Before-and-after change data:
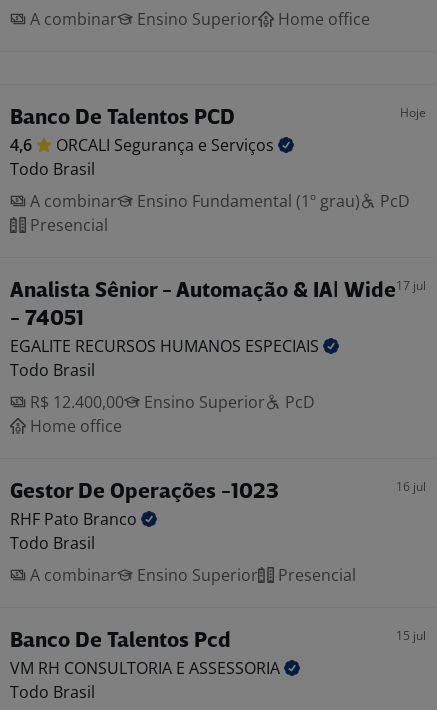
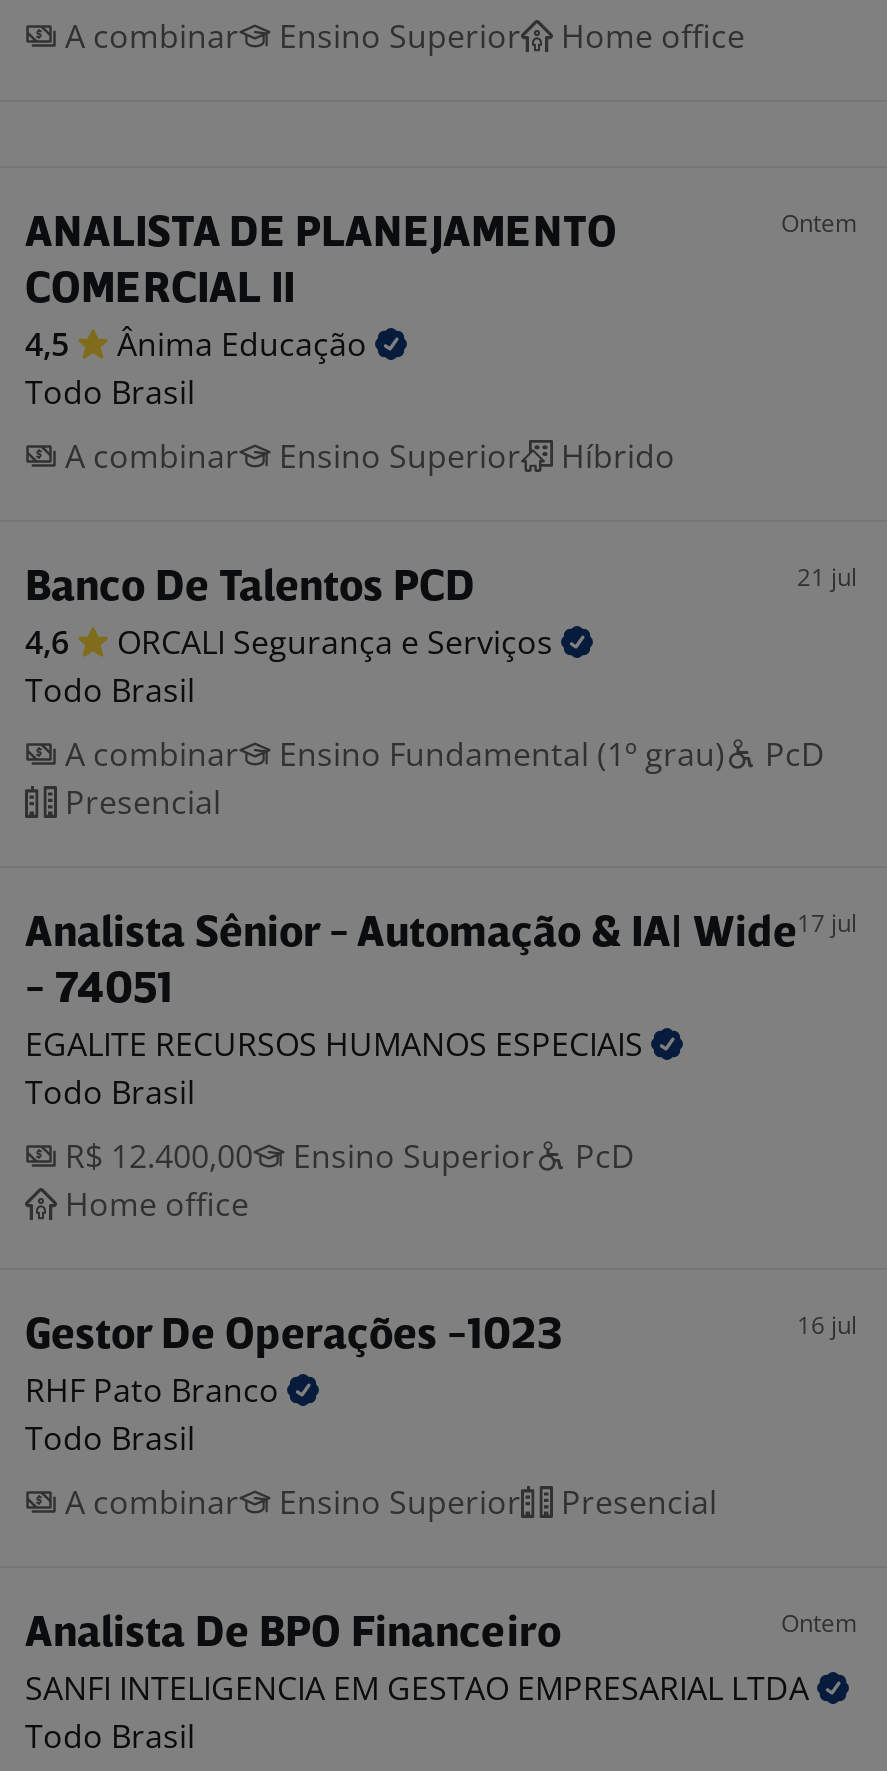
none -> [25,214,617,312] ANALISTA DE PLANEJAMENTO | COMERCIAL II
none -> [25,206,857,478] Ontem | 4,5 | Ânima Educação | Todo Brasil | A combinar | Ensino Superior | Híbrido
[400,104,426,121] Hoje -> [797,560,857,594] 21 jul
[10,627,426,652] Banco De Talentos Pcd | 15 jul -> [25,1606,857,1656] Analista De BPO Financeiro | Ontem
[10,657,284,679] VM RH CONSULTORIA E ASSESSORIA -> [25,1666,817,1710] SANFI INTELIGENCIA EM GESTAO EMPRESARIAL LTDA

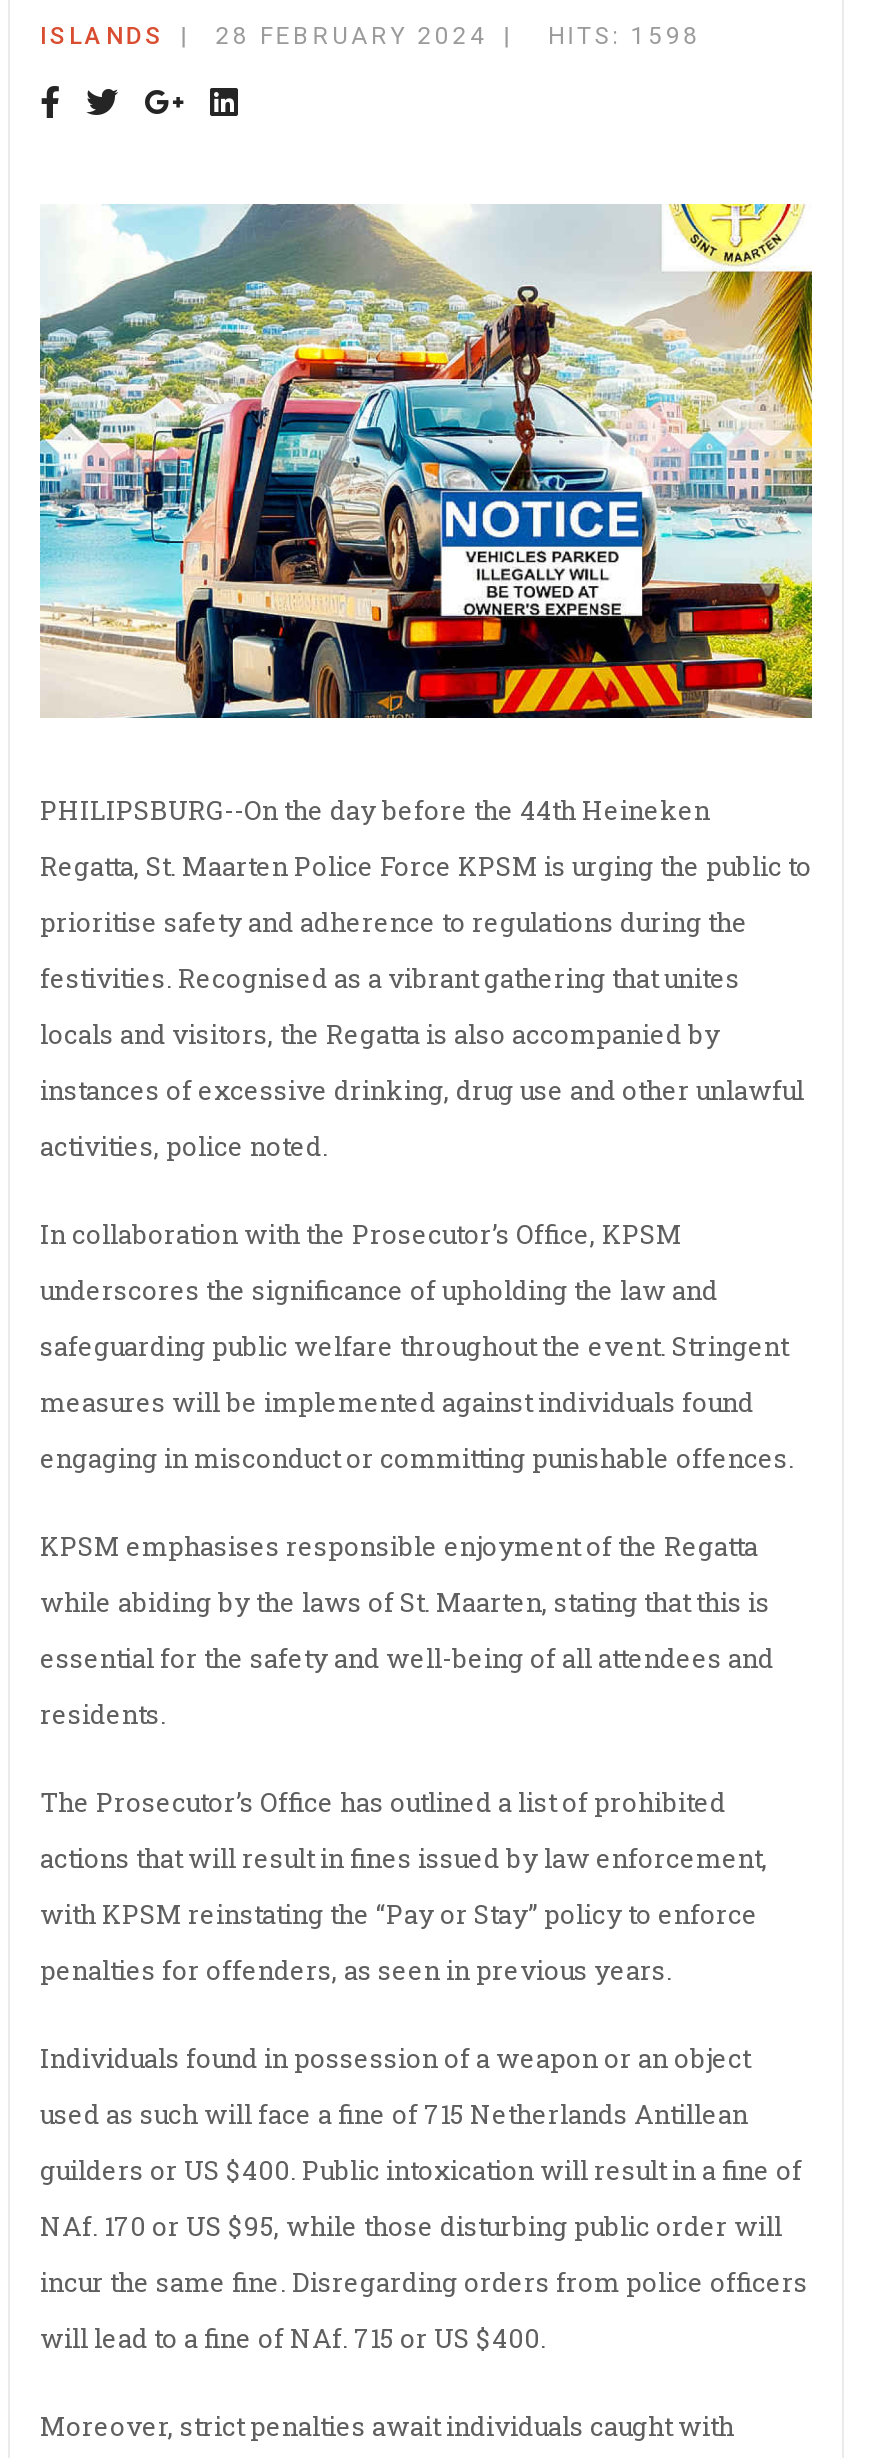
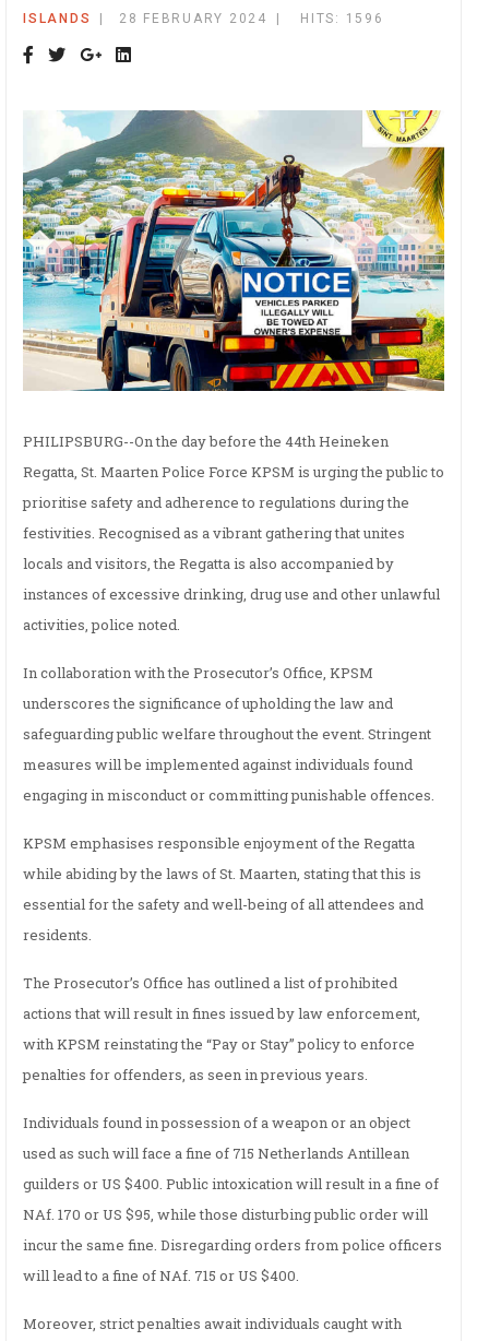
[548,22,701,50] HITS: 1598 -> [300,11,384,26] HITS: 1596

TASK GOAL:
Above are the records; repeat their lines from the first through the line containing "[10,627,426,652] Banco De", and leave out each picture.

TASK RESULT:
none -> [25,214,617,312] ANALISTA DE PLANEJAMENTO | COMERCIAL II
none -> [25,206,857,478] Ontem | 4,5 | Ânima Educação | Todo Brasil | A combinar | Ensino Superior | Híbrido
[400,104,426,121] Hoje -> [797,560,857,594] 21 jul
[10,627,426,652] Banco De Talentos Pcd | 15 jul -> [25,1606,857,1656] Analista De BPO Financeiro | Ontem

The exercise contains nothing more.